Zdaniem Biedronia jego wynik w niedzielnych wyborach prezydenckich "nie jest satysfakcjonujący, ale jest wezwaniem do dalszej pracy, mobilizacji, do tego, żeby Lewica więcej pracowała i była ze swoimi wyborcami".

Reklama

Jak podkreślił, "głosy oddane na niego w wyborach świadczą o tym, że jest alternatywa". Będziemy wierni wyborcom, wartościom i programowi - zapowiedział.

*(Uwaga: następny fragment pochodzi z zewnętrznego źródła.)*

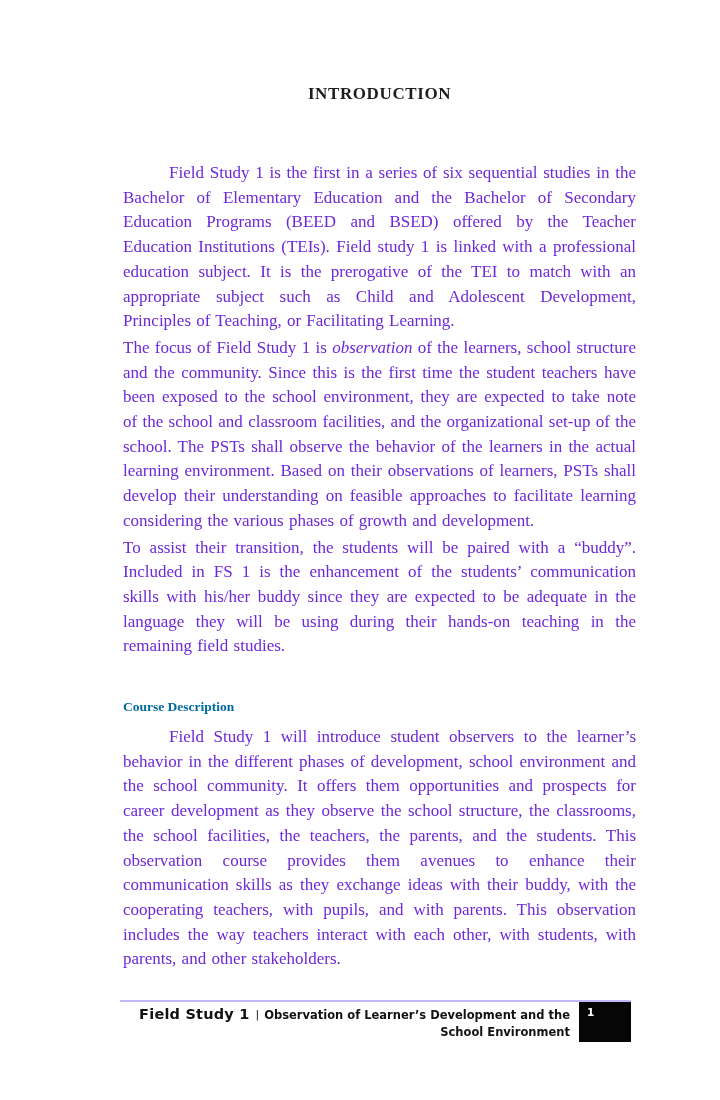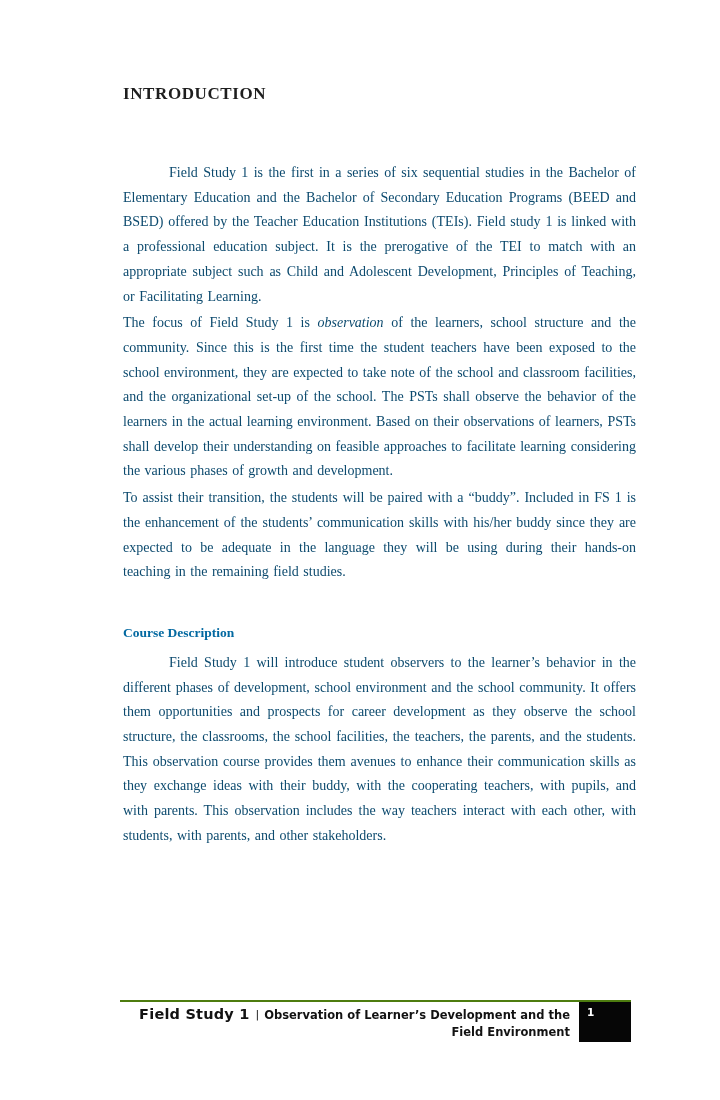--- a/index.html
+++ b/index.html
@@ -19,48 +19,49 @@
   }
   .content {
     margin-left: 123px;
     width: 513px;
   }
   h1.doc-title {
     margin-top: 84px;
     font-size: 17px;
     line-height: 20px;
     font-weight: bold;
+    text-align: center;
     letter-spacing: 0.6px;
     color: #1e1e1e;
   }
   p.body-par {
-    font-size: 14px;
+    font-size: 17px;
     line-height: 24.7px;
     text-align: justify;
-    color: #0c4a6e;
+    color: #6d28d9;
     margin-bottom: 2px;
     word-spacing: 1px;
   }
   p.body-par.first { margin-top: 57px; }
   p.body-par.indent { text-indent: 46px; }
   p.body-par em { }
   h2.section-heading {
     margin-top: 40px;
     font-size: 13.5px;
     line-height: 16px;
     font-weight: bold;
     color: #0369a1;
   }
   p.body-par.after-heading { margin-top: 10px; }
   .footer {
     position: absolute;
     left: 120px;
     top: 1000px;
     width: 511px;
-    border-top: 2px solid #4d7c0f;
+    border-top: 2px solid #c4b5fd;
     display: flex;
     align-items: flex-start;
   }
   .footer-text {
     flex: 1;
     text-align: right;
     padding-top: 3px;
     padding-right: 9px;
     font-family: "DejaVu Sans", sans-serif;
     font-weight: bold;
@@ -107,19 +108,19 @@
 
     <p class="body-par indent after-heading">Field Study 1 will introduce student observers to the learner’s behavior in the different phases of development, school environment and the school community. It offers them opportunities and prospects for career development as they observe the school structure, the classrooms, the school facilities, the teachers, the parents, and the students. This observation course provides them avenues to enhance their communication skills as they exchange ideas with their buddy, with the cooperating teachers, with pupils, and with parents. This observation includes the way teachers interact with each other, with students, with parents, and other stakeholders.</p>
 
   </div>
 
   <div class="footer">
     <div class="footer-text">
       <div class="footer-line1">
         <span class="footer-course">Field Study 1</span><span class="footer-sep">|</span><span class="footer-subtitle">Observation of Learner’s Development and the</span>
       </div>
-      <div class="footer-line2">Field Environment</div>
+      <div class="footer-line2">School Environment</div>
     </div>
     <div class="page-number-box">
       <span>1</span>
     </div>
   </div>
 </div>
 
 </body></html>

Biedroń poinformował, że na jesieni odbędzie się wielki kongres programowy Lewicy.

Od dzisiaj przystępujemy do pracy nad tym kongresem. Kilka tysięcy osób będzie zaangażowanych; będą się odbywały wojewódzkie kongresy programowe, tak, żeby na koniec mieć jeden duży z konsolidacją największych partii lewicowych - mówił.

Według danych z 99,78 proc. obwodów Andrzej Duda uzyskał 43, 67 proc. głosów, Rafał Trzaskowski - 30,34 proc., a Szymon Hołownia - 13,85 proc - poinformował w poniedziałek przewodniczący PKW Sylwester Marciniak. Na kolejnych miejscach znaleźli się: Krzysztof Bosak - 6,75 proc. (1 mln 300 tys. głosów); Władysław Kosiniak-Kamysz - 2,37 proc. 457 tys.; Robert Biedroń - 2,21 proc. (425 tys.).